Lavoir du bourg passage des Lavandières

Le 16 janvier 1836, le Conseil municipal n’approuve pas le devis de 810F, dressé par l’agent-voyer, pour réparer la fontaine et le lavoir publics car un riverain s’oppose à la couverture. Difficile d’améliorer ce lavoir situé entre les maisons ! Dix-huit mois plus tard, l’aqueduc de décharge abîmé et les murs dégradés contraignent les habitants à laver dans de l’eau bourbeuse. L’agent-voyer est rappelé pour établir un nouveau devis avec une répartition des travaux en deux étapes. Les maçonneries du bassin vont être confiées à un ouvrier du pays, en employant du corroi à 5F le m3, « attendu que l’emploi du ciment romain obligerait à avoir recours à des ouvriers étrangers, ceux du pays ne sachant s’en servir ». 

plan 1895      Arch.dép.Sarthe 1 FP 565

Les travaux de couverture sont ajournés jusqu’en 1895 mais l’état du bassin a continué à se dégrader. La commune fait alors l’acquisition d’une petite maison estimée 490F et obtient la mitoyenneté d’un mur. La charpente en chêne et sapin couverte en ardoises, s’appuie sur un bâti en moellons de pays et onze poteaux . Le côté arrière est clos en planches et quatre châssis vitrés apportent de la lumière à ce bâtiment situé en contrebas de la chaussée. Le 19 avril 1897, lors de la réception des travaux, le décompte s’élève à 1892F. La commune emprunte 2000F et deux conseillers souscrivent pour 515F.

La toiture a été refaite dans les années 1990 et une restauration de l’ensemble du lavoir a été réalisée en 2017.

 

 

 

Lavoir et abreuvoir de la RN 157

carte postale

 Le 26 septembre 1905, la municipalité ne possédant qu’un seul lavoir aux dimensions restreintes décide d’établir un abreuvoir et un lavoir publics sur une source, dans un terrain appartenant à M. ANGUY, maire de la commune.
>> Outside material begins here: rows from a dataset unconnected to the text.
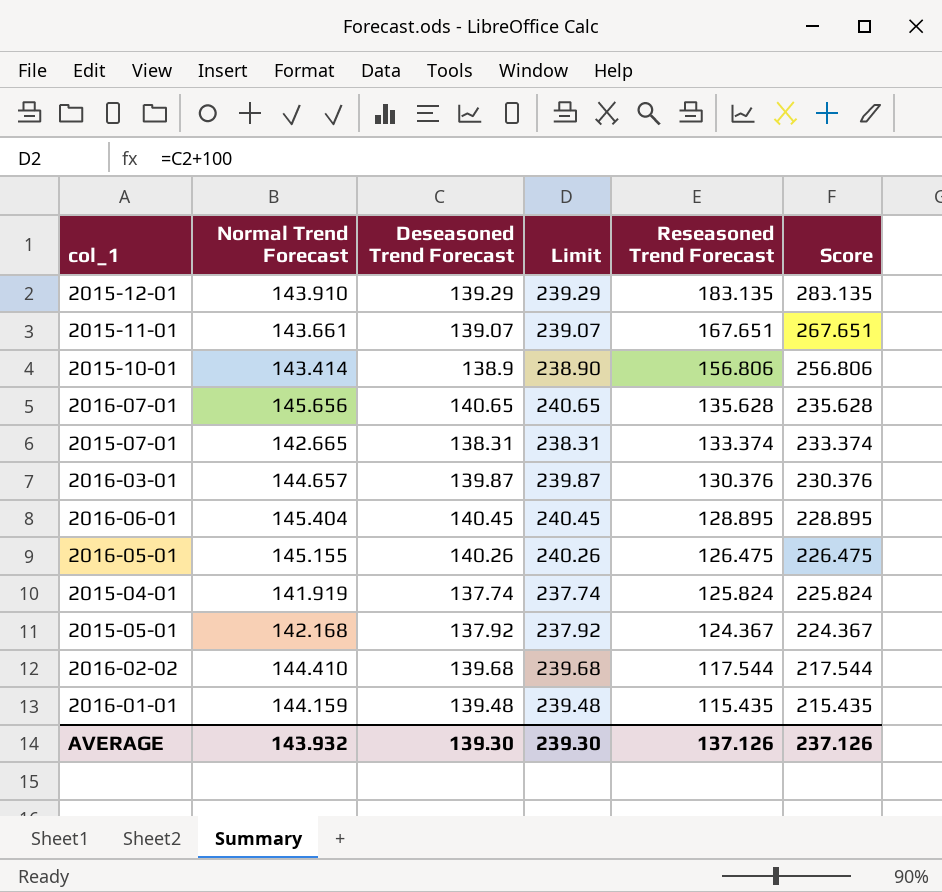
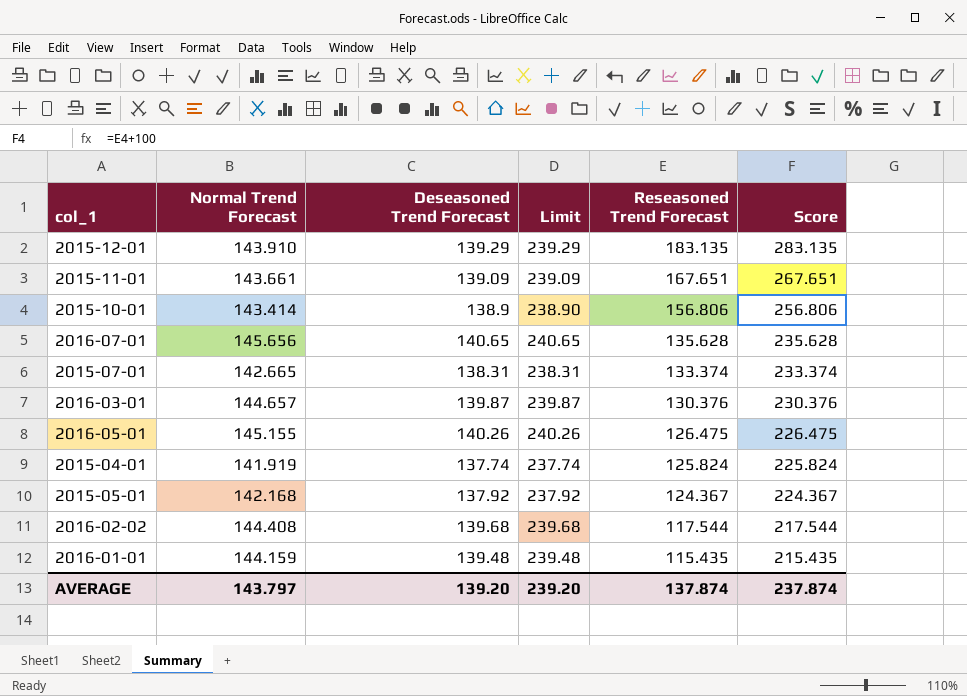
row 2016-06-01: 145.404 | 140.45 | 240.45 | 128.895 | 228.895 -> none
2015-11-01 | Deseasoned Trend Forecast: 139.07 -> 139.09
2015-11-01 | Limit: 239.07 -> 239.09
2016-02-02 | Normal Trend Forecast: 144.410 -> 144.408
AVERAGE | Normal Trend Forecast: 143.932 -> 143.797
AVERAGE | Deseasoned Trend Forecast: 139.30 -> 139.20
AVERAGE | Limit: 239.30 -> 239.20
AVERAGE | Reseasoned Trend Forecast: 137.126 -> 137.874
AVERAGE | Score: 237.126 -> 237.874

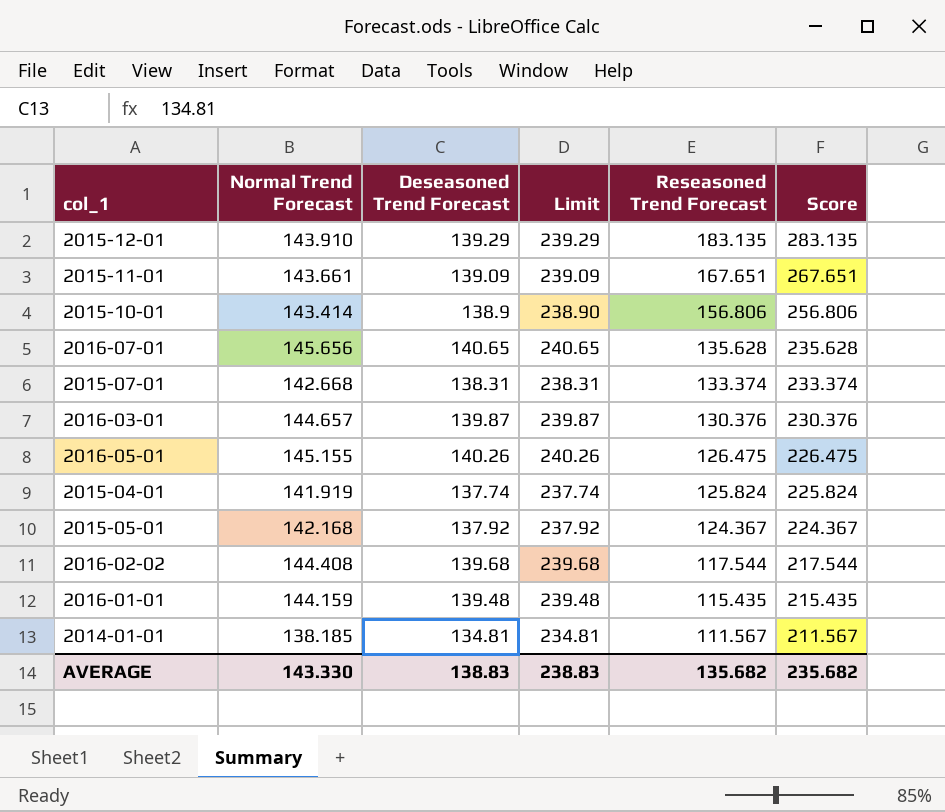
2015-07-01 | Normal Trend Forecast: 142.665 -> 142.668
row 2014-01-01: none -> 138.185 | 134.81 | 234.81 | 111.567 | 211.567
AVERAGE | Normal Trend Forecast: 143.797 -> 143.330
AVERAGE | Deseasoned Trend Forecast: 139.20 -> 138.83
AVERAGE | Limit: 239.20 -> 238.83
AVERAGE | Reseasoned Trend Forecast: 137.874 -> 135.682
AVERAGE | Score: 237.874 -> 235.682

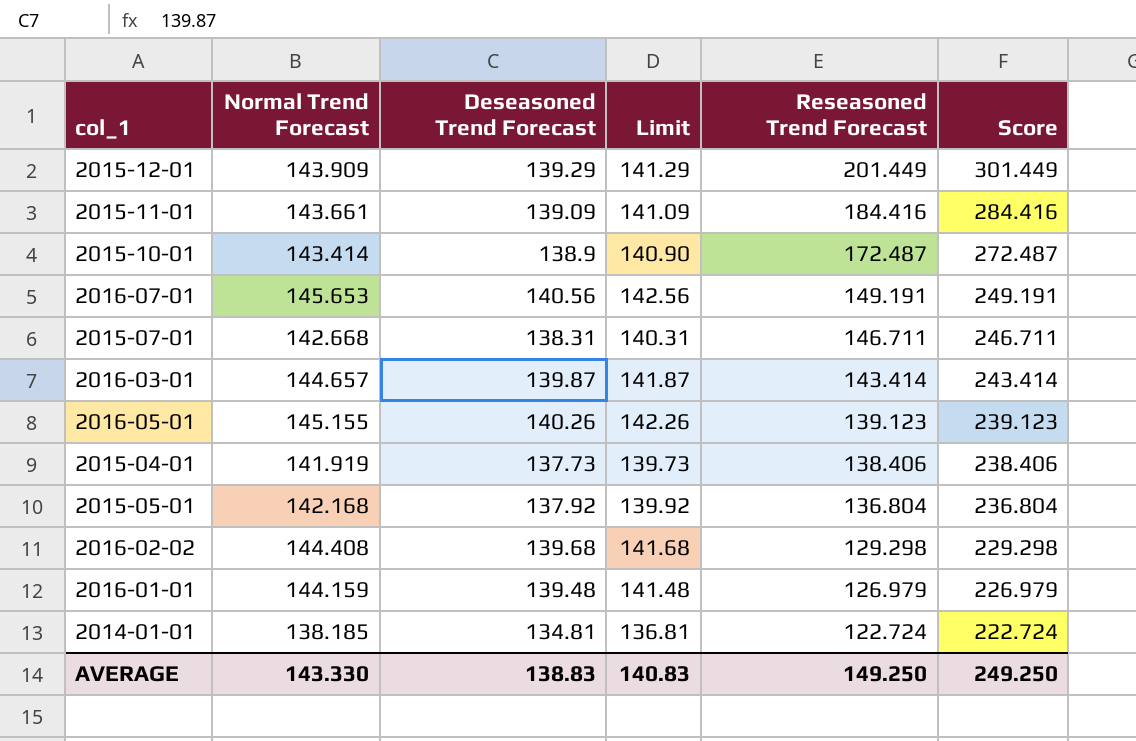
column Limit | formula: [Deseasoned Trend Forecast] + 100 -> [Deseasoned Trend Forecast] + 2
2015-12-01 | Normal Trend Forecast: 143.910 -> 143.909
2015-12-01 | Reseasoned Trend Forecast: 183.135 -> 201.449
2015-12-01 | Score: 283.135 -> 301.449
2015-11-01 | Reseasoned Trend Forecast: 167.651 -> 184.416
2015-11-01 | Score: 267.651 -> 284.416
2015-10-01 | Reseasoned Trend Forecast: 156.806 -> 172.487
2015-10-01 | Score: 256.806 -> 272.487
2016-07-01 | Normal Trend Forecast: 145.656 -> 145.653
2016-07-01 | Deseasoned Trend Forecast: 140.65 -> 140.56
2016-07-01 | Reseasoned Trend Forecast: 135.628 -> 149.191
2016-07-01 | Score: 235.628 -> 249.191
2015-07-01 | Reseasoned Trend Forecast: 133.374 -> 146.711
2015-07-01 | Score: 233.374 -> 246.711
2016-03-01 | Reseasoned Trend Forecast: 130.376 -> 143.414
2016-03-01 | Score: 230.376 -> 243.414
2016-05-01 | Reseasoned Trend Forecast: 126.475 -> 139.123
2016-05-01 | Score: 226.475 -> 239.123
2015-04-01 | Deseasoned Trend Forecast: 137.74 -> 137.73
2015-04-01 | Reseasoned Trend Forecast: 125.824 -> 138.406
2015-04-01 | Score: 225.824 -> 238.406
2015-05-01 | Reseasoned Trend Forecast: 124.367 -> 136.804
2015-05-01 | Score: 224.367 -> 236.804
2016-02-02 | Reseasoned Trend Forecast: 117.544 -> 129.298
2016-02-02 | Score: 217.544 -> 229.298
2016-01-01 | Reseasoned Trend Forecast: 115.435 -> 126.979
2016-01-01 | Score: 215.435 -> 226.979
2014-01-01 | Reseasoned Trend Forecast: 111.567 -> 122.724
2014-01-01 | Score: 211.567 -> 222.724
AVERAGE | Limit: 238.83 -> 140.83
AVERAGE | Reseasoned Trend Forecast: 135.682 -> 149.250
AVERAGE | Score: 235.682 -> 249.250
Elle achète le terrain 280F et approuve le devis de 1070F des travaux qui seront traités de gré à gré avec l’entrepreneur de Saint-Denis, M. Alphonse BOUGON.

Les murs du bassin de 5m sur 3m, sont en moellons de grès de Saint-Denis et recouverts de planches à laver en sapin du nord. L’édifice n’est pas couvert. Une souscription de 378F participe au paiement de cet ensemble. Le même entrepreneur installe un aqueduc, en 1910, pour amener l’eau d’une autre source située dans un pré appartenant au maire, au bord de la route nationale    157. (Arch.dép.Sarthe, 2 O 283/8) Ce bassin n’existe plus.